The Nagmor dove beneath the ship, passed underneath it, fast as the wind, creating a wave that made the ship bob and toss. Brieze thought that maybe they were safe now, that the beast decided to pass them by. But the creature rose up, ahead of them now. More quickly than she would have thought possible, it turned in the air. In the moonlight and starlight, she could make out suggestions of its long body, bulbous head, and grasping tentacles as it flew straight at the merchant vessel.
Still, the captain didn’t flinch. He maintained his course. He appeared to be betting the safety of his ship and the lives of his crew on the not-acting-like-prey idea. He seemed to be hoping that, if he played a game of chicken with the beast, it might swerve first and leave them alone. The two light cannons in the bow, which had been silently and stealthily loaded, fired. After all the darkness and silence, the flash and crack of the cannons made Brieze blink and jump. The shots must have hit—the Nagmor was at point blank range and closing fast—but the beast didn’t swerve or slow down.

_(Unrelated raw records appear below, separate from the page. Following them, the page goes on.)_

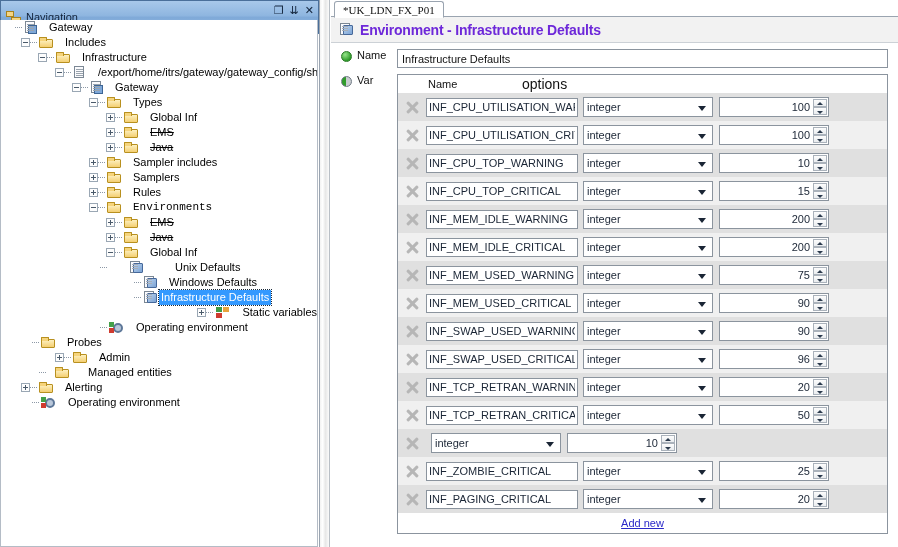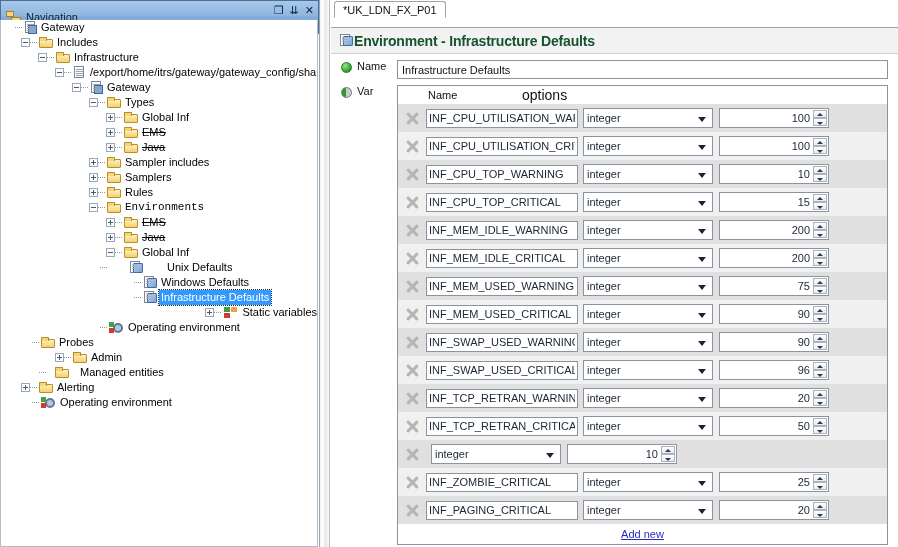--- a/index.html
+++ b/index.html
@@ -42,21 +42,21 @@
     background: #ffffff;
     border: 1px solid #b4bcc6;
     border-top: none;
     overflow: hidden;
   }
   .trow {
     position: relative; height: 15px; line-height: 15px;
     white-space: nowrap; font-size: 11px; color: #000;
     display: flex; align-items: center;
   }
-  .tlabel { padding-left: 3px; }
+  .tlabel { padding-left: 3px; margin-left: 8px; }
   .tlabel.strike { text-decoration: line-through; }
   .tsel {
     background: #3399ff; color: #fff;
     outline: 1px dotted #1a2a3a;
     padding: 0 2px; margin-left: 1px;
   }
 
   
   .exp {
     width: 9px; height: 9px; border: 1px solid #9aa7b4; background: #fdfdfd;
@@ -136,38 +136,39 @@
     background: linear-gradient(to right, #f2f2f2, #ffffff 30%, #e7e7e7 60%, #fbfbfb);
     border-right: 1px solid #b9bfc6;
   }
 
   
   #editor {
     position: absolute; left: 331px; top: 0; right: 0; bottom: 0;
     background: #ffffff;
   }
   #tabstrip {
-    height: 28px; position: relative;
+    height: 17px; position: relative;
     background: #ffffff;
     border-bottom: 1px solid #9aa4b0;
+    font-family: Liberation Serif, serif;
   }
   #tab-main {
     position: absolute; left: 3px; top: 1px;
     height: 17px; padding: 1px 8px 0 8px;
     background: #ffffff;
     border: 1px solid #9aa4b0; border-bottom: 1px solid #fff;
     border-radius: 3px 3px 0 0;
     font-size: 11px; color: #111; line-height: 15px;
   }
   #title-bar {
     height: 26px; display: flex; align-items: center;
     background: #f2f2f2; padding-left: 6px;
     border-bottom: 1px solid #ccd1d6;
   }
-  #title-text { font-size: 14px; font-weight: bold; color: #14532d; letter-spacing: -0.2px; }
+  #title-text { font-size: 14px; font-weight: bold; color: #6d28d9; margin-left: 6px; letter-spacing: -0.2px; }
 
   .field-row { display: flex; align-items: flex-start; padding: 6px 6px 0 10px; }
   .bullet {
     width: 11px; height: 11px; border-radius: 50%; flex: 0 0 auto; margin-top: 2px;
     background: radial-gradient(circle at 35% 30%, #96e58a, #2f9c2a 70%);
     border: 1px solid #2a7a26;
   }
   .bullet.half {
     background: linear-gradient(to right, #2f9c2a 0 50%, #c8ccd0 50% 100%);
     border: 1px solid #6f7a84;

With a tremendous crunch, ship and animal crashed together.
The ship came alive with noise and light. Men cried out as they were knocked off their feet and scrambled to regain their footing. They lit torches and lanterns. Distress flares shot into the sky, though who the men expected to see them Brieze couldn’t guess. The flares trailed orange sparks and glowed a phosphorescent red, hanging in the sky and casting an eerie li
ght on the scene.
Brieze saw the Nagmor more clearly in the glow of the flares. Its cone-shaped body tapered to a pointed tail with a wing-like fin—or was it a fin-like wing?—on either side. A roundish head bulged from the wide end of the cone, with glassy black eyes. Nasty-looking tentacles covered with suckers and spines sprouted from the head. The tentacles rimmed a gaping mouth lined with spiky, inward-pointing teeth. The mouth clamped down on the bow of the merchant ship. Teeth dug into the wooden beams. Tentacles thick as tree trunks slithered across the deck, coiling around and squeezing whatever they could find. Men screamed horribly. Masts cracked and splintered. Taut ropes snapped and whistled in the air.
Everywhere, men hacked at the tentacles with cutlasses and stabbed them with spears. The Nagmor made deep, filthy grunting sounds as if in pain, but otherwise the blows had no effect. The beast’s mouth bit down harder on the bow of the ship, and the planks there began to warp and crack. The captain stood on the forward deck, facing the creature. He drew his cutlass and brandished it, shouting for his men to gather around him. Some of them did. They appeared to be readying themselves to charge directly into the mouth of the beast.
Brieze watched, frozen with horror and fascination. But she snapped herself out of it as she realized she could help these men. Her wizard father had loaded the Devious with an arsenal of devices and weapons to help her out of any danger she might encounter. In other words, a lot of stuff. What leapt to her mind were the bombs. Unique bombs containing an explosive the wizard had invented himself, ten times more powerful than gunpowder. The bombs looked like nothing more than black, egg-shaped lumps of iron, with a short fuse at the small end. They fit comfortably in her hand. The wizard had instructed her in their use, thinking they would be ideal for repelling a pirate attack.